L’idea alla base di Reforest Matera’s Land è di riforestare un terreno di 5 ettari, donato da un privato.

L’associazione ha deciso di intervenire per mezzo di piante endemiche, cioè tipiche del territorio, e con la creazione di “Foreste-Giardino”.
Di cosa si tratta? La risposta la danno i ragazzi di Rocciaviva: «è una policoltura pluriennale di piante multifunzionali. In altre parole, è un intero ecosistema commestibile e officinale, una comunità di piante ed animali mutualmente benefici, designata allo scopo di produrre non solo cibo, ma anche medicinali. Si tratta di imitare la foresta. È un processo di espansione degli orizzonti dell’agricoltura, caratterizzato da una sequenza in successione dal terreno alla foresta, con le qualità di auto-rinnovamento, auto-fertilizzazione e auto-mantenimento».

La campagna di crowdfunding

Per raccogliere il denaro necessario, è stata lanciata una campagna internazionale.
Si può sostenere il progetto donando anche solo pochi euro. Ma chi avesse voglia di rimboccarsi le maniche, invece di aprire il portafogli, può offrirsi per lavorare alla piantumazione.

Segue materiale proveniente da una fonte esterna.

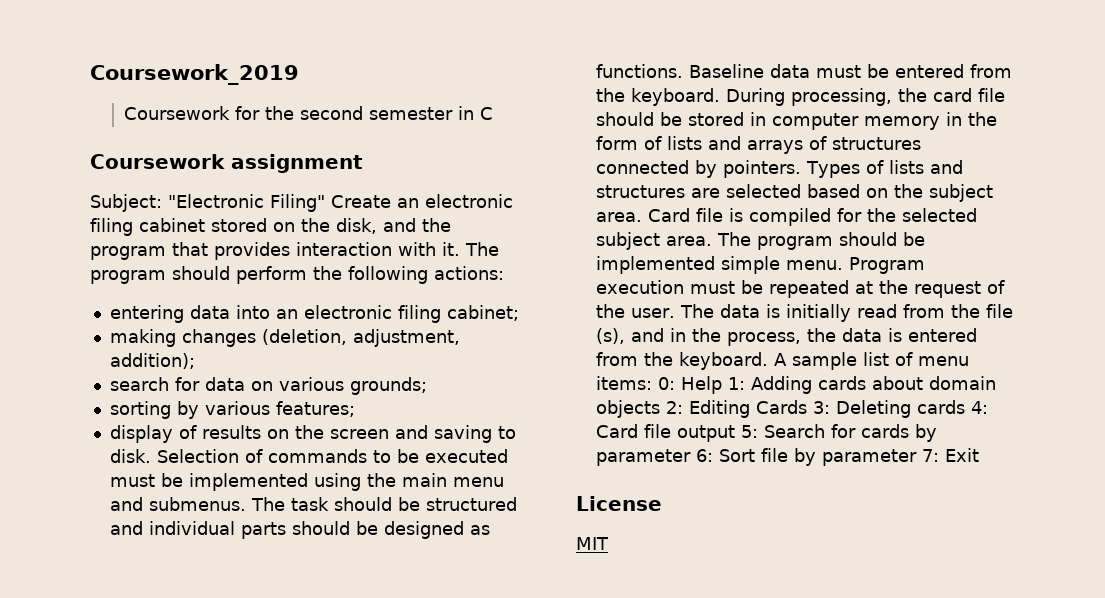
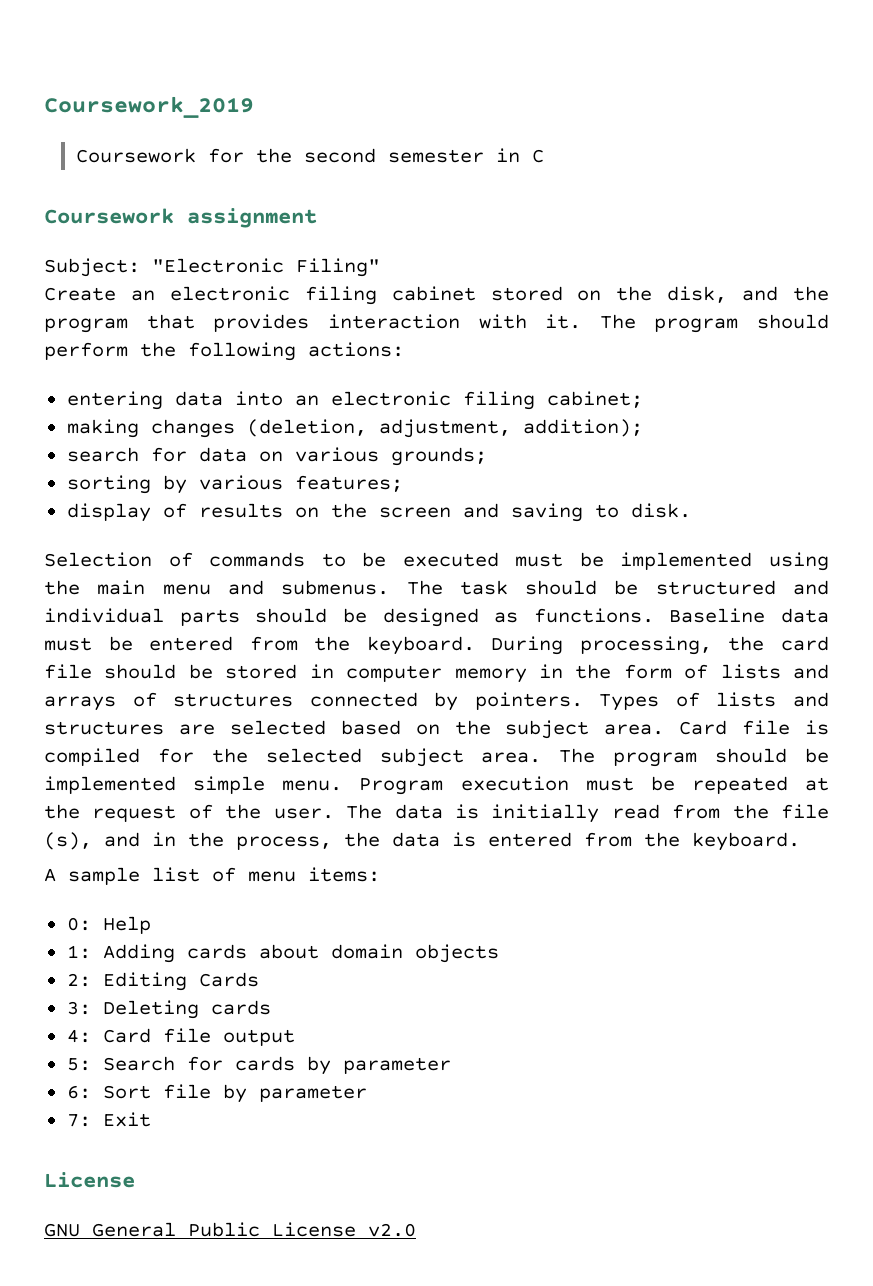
- Subject: "Electronic Filing" Create an electronic filing cabinet stored on the disk, and the program that provides interaction with it.
+ Subject: "Electronic Filing"
+ Create an electronic filing cabinet stored on the disk, and the program that provides interaction with it.
- display of results on the screen and saving to disk. Selection of commands to be executed must be implemented using the main menu and submenus.
+ display of results on the screen and saving to disk.
+ Selection of commands to be executed must be implemented using the main menu and submenus.
- The data is initially read from the file (s), and in the process, the data is entered from the keyboard. A sample list of menu items: 0: Help 1: Adding cards about domain objects 2: Editing Cards 3: Deleting cards 4: Card file output 5: Search for cards by parameter 6: Sort file by parameter 7: Exit
+ The data is initially read from the file (s), and in the process, the data is entered from the keyboard.
+ A sample list of menu items:
+ 0: Help
+ 1: Adding cards about domain objects
+ 2: Editing Cards
+ 3: Deleting cards
+ 4: Card file output
+ 5: Search for cards by parameter
+ 6: Sort file by parameter
+ 7: Exit
- MIT
+ GNU General Public License v2.0

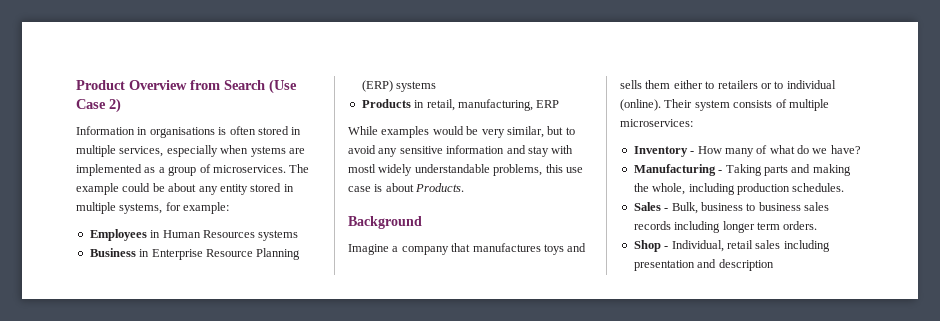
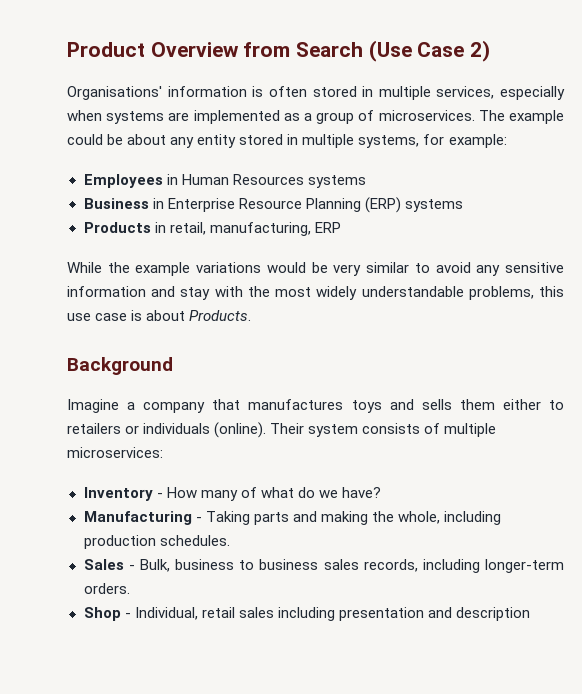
- Information in organisations is often stored in multiple services, especially when ystems are implemented as a group of microservices.
+ Organisations' information is often stored in multiple services, especially when systems are implemented as a group of microservices.
- While examples would be very similar, but to avoid any sensitive information and stay with mostl widely understandable problems, this use case is about Products.
+ While the example variations would be very similar to avoid any sensitive information and stay with the most widely understandable problems, this use case is about Products.
- Imagine a company that manufactures toys and sells them either to retailers or to individual (online).
+ Imagine a company that manufactures toys and sells them either to retailers or individuals (online).
- Sales - Bulk, business to business sales records including longer term orders.
+ Sales - Bulk, business to business sales records, including longer-term orders.

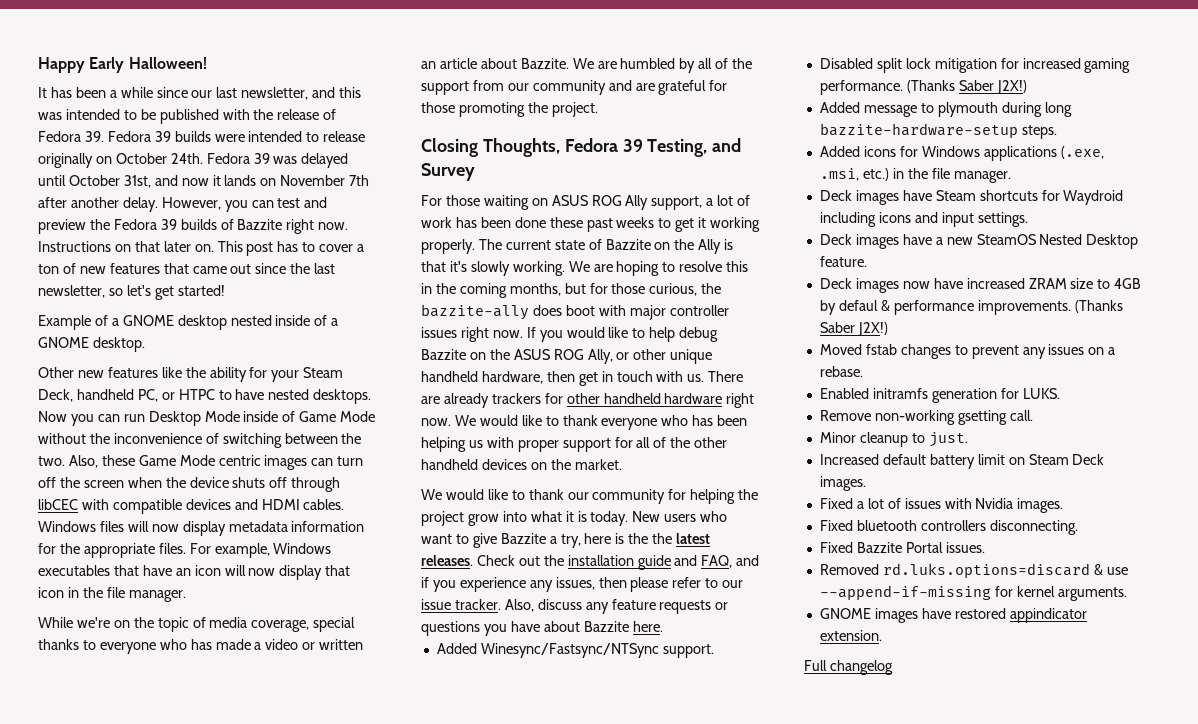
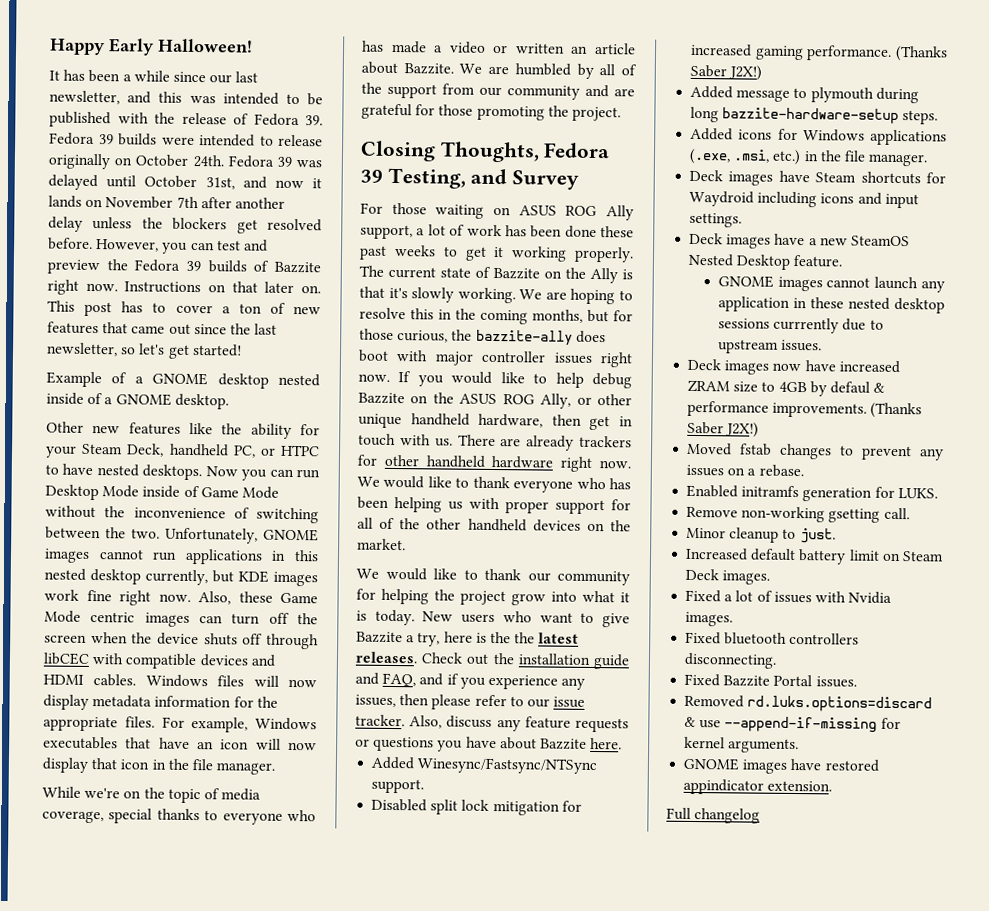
- Fedora 39 was delayed until October 31st, and now it lands on November 7th after another delay.
+ Fedora 39 was delayed until October 31st, and now it lands on November 7th after another delay unless the blockers get resolved before.
+ Unfortunately, GNOME images cannot run applications in this nested desktop currently, but KDE images work fine right now.
+ GNOME images cannot launch any application in these nested desktop sessions currrently due to upstream issues.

Una missione che si allarga oltre i confini dei 5 ettari

Oltre a questo progetto sono nate anche iniziative parallele, da sviluppare in seguito a proposte già esistenti, da parte di privati, per la gestione dei loro terreni. Quindi i fondi raccolti da Rocciaviva serviranno per riforestare altre zone oltre a quella iniziale.
In poche parole: più soldi saranno raccolti e più terreni diventeranno foreste.

Attraverso l’impegno e la responsabilità comune di un pezzo di terra, si può ottenere quella rigenerazione ambientale e sociale che manca a molti giovani del territorio. Avendo uno scopo comune che unisce, si favorisce la costruzione di una comunità unita.